Anzi no, diluvia, a cascata, a secchiate. Fra un pò arriveranno le rane.....
E' questo il tempo che ti fa sentire bene se sei a casa, al caldo, con il forno acceso, i fornelli che fanno il loro dovere sotto le pentole piene di cose buone che, in attesa del rientro per il pranzo, riempiono l'aria di vapori profumati.
E poi ci sono dei piatti che fanno bene al cuore, caldi, cremosi, antichi, pieni di ricordi e di certezze.
Cose buone che vengono da un tempo in cui non c'era spazio per le sciocchezze. Sapori essenziali, corposi e sostanziosi che però rallegravano il cuore di chi tornava dal lavoro e il cuore di chi l'aveva preparato.
Cereali e legumi insieme sono un dono che però bisogna saper accarezzare, abbellire e servire.
Magari con un altro dono: buon pane caldo appena sfornato.
Zuppa di cereali e legumi al pepe e rosmarino
- cereali e legumi misti (grano, orzo, farro, lenticchie, fagioli di tutti i tipi, fave secche, piselli secchi, cicerchie, ceci neri)
- cipolla
- carota
- aglio
- prezzemolo
- olio extravergine di oliva
- rosmarino
- pepe in grani e macinato
Mettere i cereali e i legumi in ammollo dalla sera precedente.
Quindi sciacquarli con abbondante acqua corrente e rimetterli in una legumiera. Coprirli d'acqua fino a due dita sul loro livello. Salare e metterli sul fornello medio. Quando si forma in superficie la schiuma, toglierla e continuare l'operazione finchè inizia l'ebollizione. Far cuocere per circa un'ora e assaggiare di tanto in tanto, finchè risulteranno ancora un pò al dente.

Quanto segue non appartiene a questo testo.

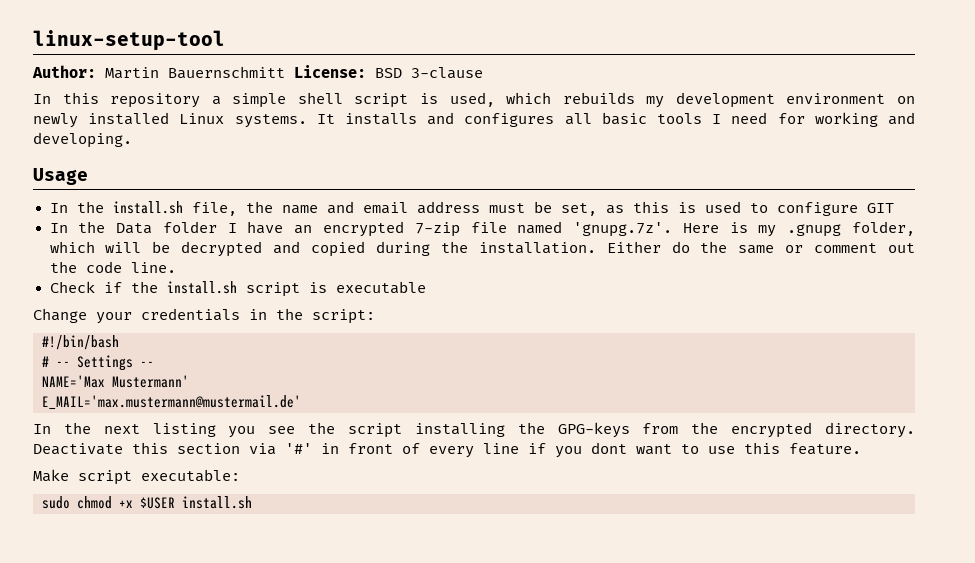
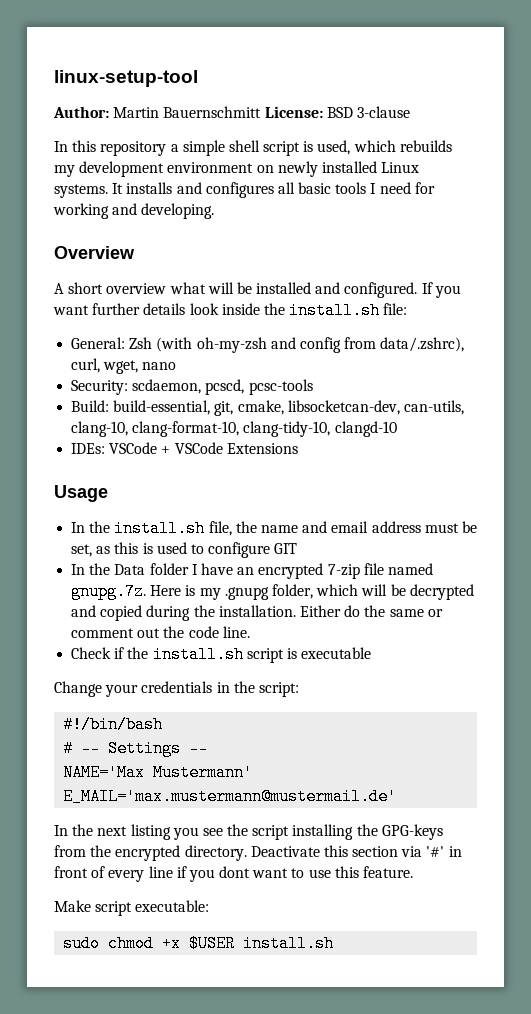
(132, 140) none -> [54,246,135,259] [54,282,461,298] [53,302,408,319] [71,337,465,353] [71,358,177,374] [71,379,313,395] [71,400,464,416] [71,421,397,437] [71,442,298,454] // Overview // A short overview what will be installed and configured. If you want further details look inside the install.sh file: // General: Zsh (with oh-my-zsh and config from data/.zshrc), curl, wget, nano // Security: scdaemon, pcscd, pcsc-tools // Build: build-essential, git, cmake, libsocketcan-dev, can-utils, clang-10, clang-format-10, clang-tidy-10, clangd-10 // IDEs: VSCode + VSCode Extensions
[573,222,673,237] 'gnupg.7z'. -> [71,583,147,600] gnupg.7z.

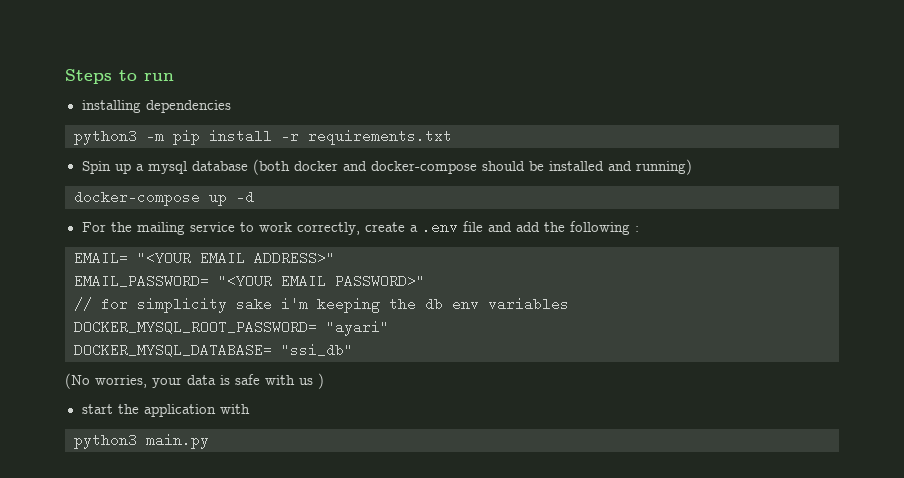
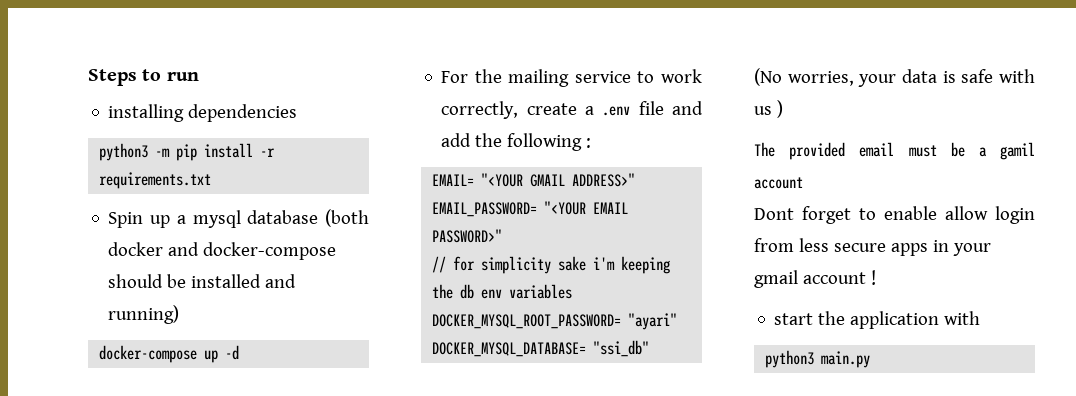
[200,251,245,265] EMAIL -> [530,174,566,187] GMAIL
(324, 381) none -> [754,142,1035,160] [754,177,803,189] [754,206,1035,224] [754,238,991,256] [754,270,876,288] // The provided email must be a gamil account // Dont forget to enable allow login from less secure apps in your gmail account !

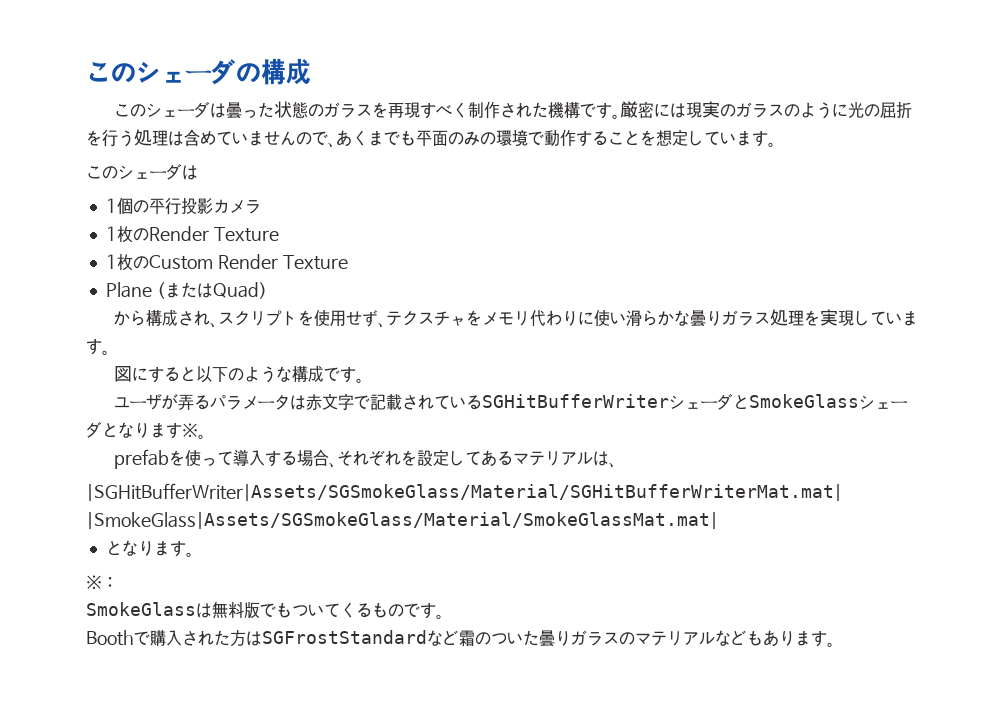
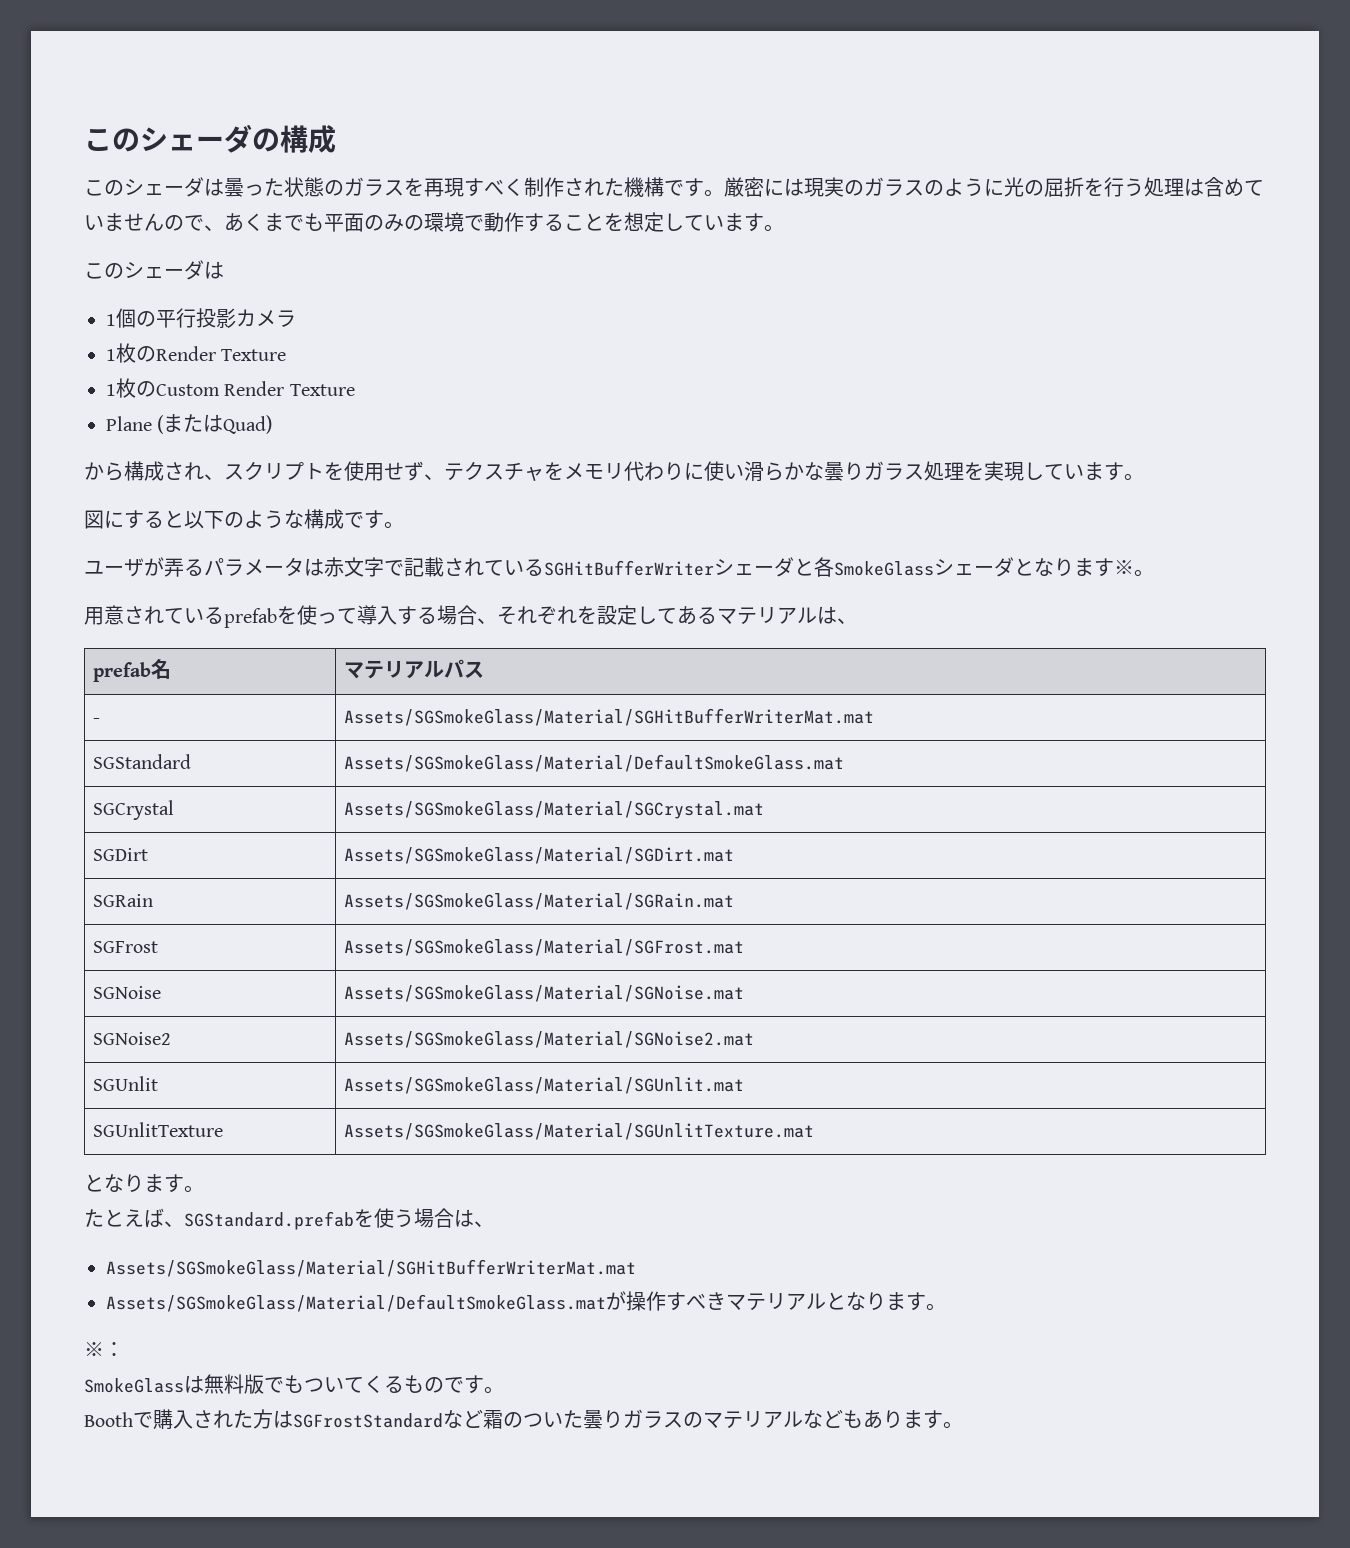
(750, 402) none -> [814,557,834,577] 各
(206, 436) none -> [84,605,224,625] 用意されている
[86,483,842,501] [86,512,718,529] // |SGHitBufferWriter|Assets/SGSmokeGlass/Material/SGHitBufferWriterMat.mat| |SmokeGlass|Assets/SGSmokeGlass/Material/SmokeGlassMat.mat| // -> [92,659,171,682] [343,659,484,679] [92,718,100,723] [343,708,874,726] [92,754,191,769] [343,754,844,772] [92,800,174,820] [343,801,764,819] [92,848,148,861] [343,847,734,864] [92,894,153,907] [343,893,734,910] [92,941,158,953] [343,939,744,956] [92,986,161,999] [343,985,744,1002] [92,1032,171,1045] [343,1031,754,1048] [92,1076,158,1091] [343,1077,744,1094] [92,1122,223,1137] [343,1123,814,1140] [84,1174,204,1193] [84,1208,494,1230] [106,1259,636,1277] [106,1291,826,1312] // prefab名 | マテリアルパス // - | Assets/SGSmokeGlass/Material/SGHitBufferWriterMat.mat // SGStandard | Assets/SGSmokeGlass/Material/DefaultSmokeGlass.mat // SGCrystal | Assets/SGSmokeGlass/Material/SGCrystal.mat // SGDirt | Assets/SGSmokeGlass/Material/SGDirt.mat // SGRain | Assets/SGSmokeGlass/Material/SGRain.mat // SGFrost | Assets/SGSmokeGlass/Material/SGFrost.mat // SGNoise | Assets/SGSmokeGlass/Material/SGNoise.mat // SGNoise2 | Assets/SGSmokeGlass/Material/SGNoise2.mat // SGUnlit | Assets/SGSmokeGlass/Material/SGUnlit.mat // SGUnlitTexture | Assets/SGSmokeGlass/Material/SGUnlitTexture.mat // となります。 // たとえば、SGStandard.prefabを使う場合は、 // Assets/SGSmokeGlass/Material/SGHitBufferWriterMat.mat // Assets/SGSmokeGlass/Material/DefaultSmokeGlass.matが操作すべきマテリアル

Spegnere il fuoco e nel frattempo preparare un pò di brodo vegetale.
In una pentola far soffriggere con un pò d'olio, la cipolla, l'aglio, il prezzemolo, la carota e metà del rosmarino.
Aggiungere i legumi precedentemente scolati e far insaporire. Versare il brodo vegetale, aggiungere l'altra metà del rosmarino, tanto pepe macinato e alcuni grani interi. Aggiustare di sale e portare a cottura.
Servire bollente con fette di pane integrale tostato.